Asian Americans are overrepresented in frontline health care jobs, which explains some, but not all, of the disparity, according to a recent study in Health Affairs. Some Asian subgroups also are more likely to smoke or have conditions like obesity, which also may contribute to their higher death rates, the study said.

Some states, like California, break down their statistics by national origin, allowing them to tease out disparities within the Asian American community, Budisidharta said. So far, Colorado hasn’t done that, so people trying to figure out who is being hurt most have to use the California data as a starting point and figure out if what they’ve found applies here, he said.

“There is such a lack of health data regarding our community,” he said.

Economic turmoil may have pushed up non-COVID deaths

While COVID-19 caused a significant increase in deaths for all ethnic groups, it explains less of the toll on Black Coloradans.

Black people had the second-highest rate of COVID-19 deaths compared to population in Colorado, behind Latinos, but the virus accounted for only about 45% of the Black population’s excess deaths — meaning that despite huge numbers of deaths from the virus, other causes pushed up mortality even more.

Black Coloradans saw the largest increase in death rates from unintentional injuries, heart disease, Alzheimer’s disease and diabetes, compared to population. (In some cases, the percentage increase was larger for other groups, which started with fewer deaths from those causes.)

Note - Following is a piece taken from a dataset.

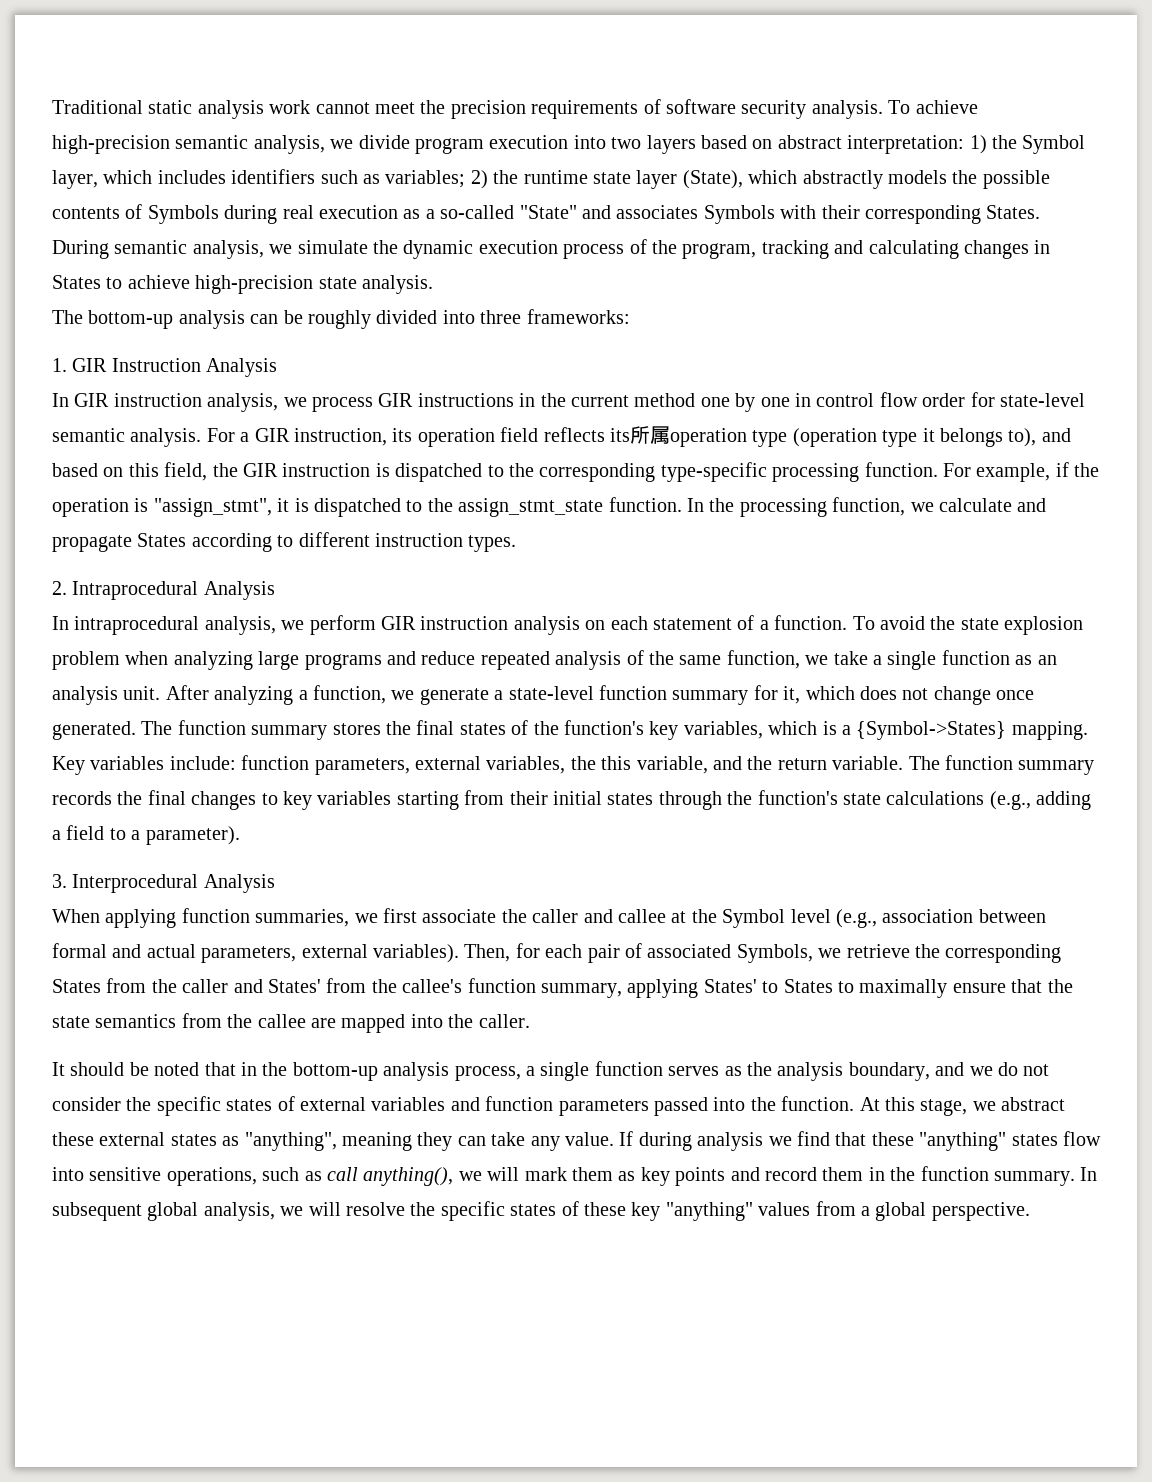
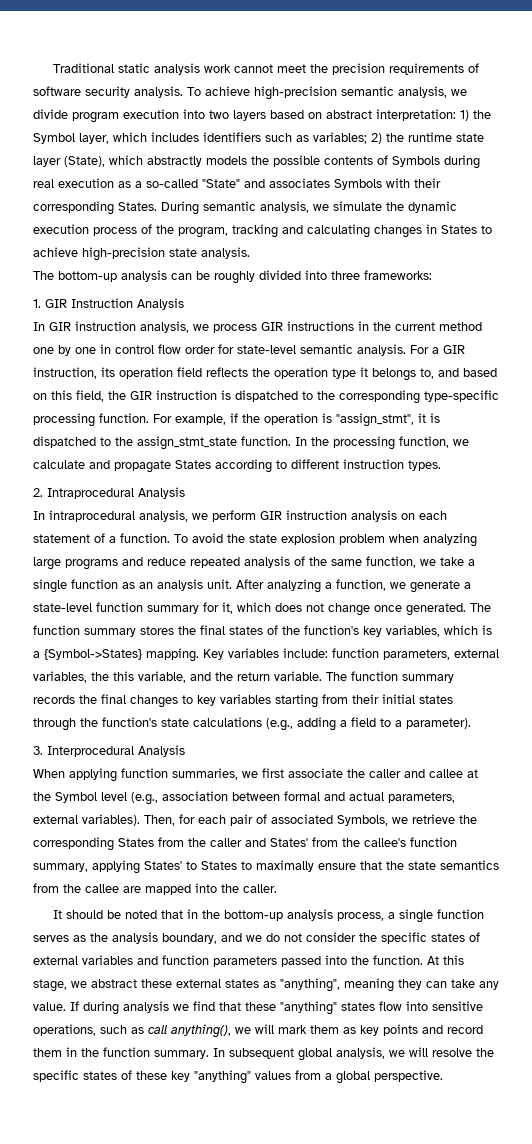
- For a GIR instruction, its operation field reflects its所属operation type (operation type it belongs to), and based on this field, the GIR instruction is dispatched to the corresponding type-specific processing function.
+ For a GIR instruction, its operation field reflects the operation type it belongs to, and based on this field, the GIR instruction is dispatched to the corresponding type-specific processing function.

Black and Latino Coloradans were disproportionately likely to lose their jobs in the early stages of the pandemic, which negatively affects health in multiple ways, Holguin said.

Without income, people may not be able to afford healthy food, medications to manage their conditions, or care if they get sick. Some people cope in healthy ways, but others may turn to alcohol or drugs, or develop depression, which limits their ability to try to solve problems, he said.

“When you lose wages or a job, the amount of stress is immense,” he said.

Holguin is optimistic that communities of color will begin to recover as more people are vaccinated, and the economy returns to normal, but said it may take longer than for white communities, because families of color are less likely to have jobs that allowed them to build up financial reserves.

“Their cushion for any disaster is very, very thin,” he said.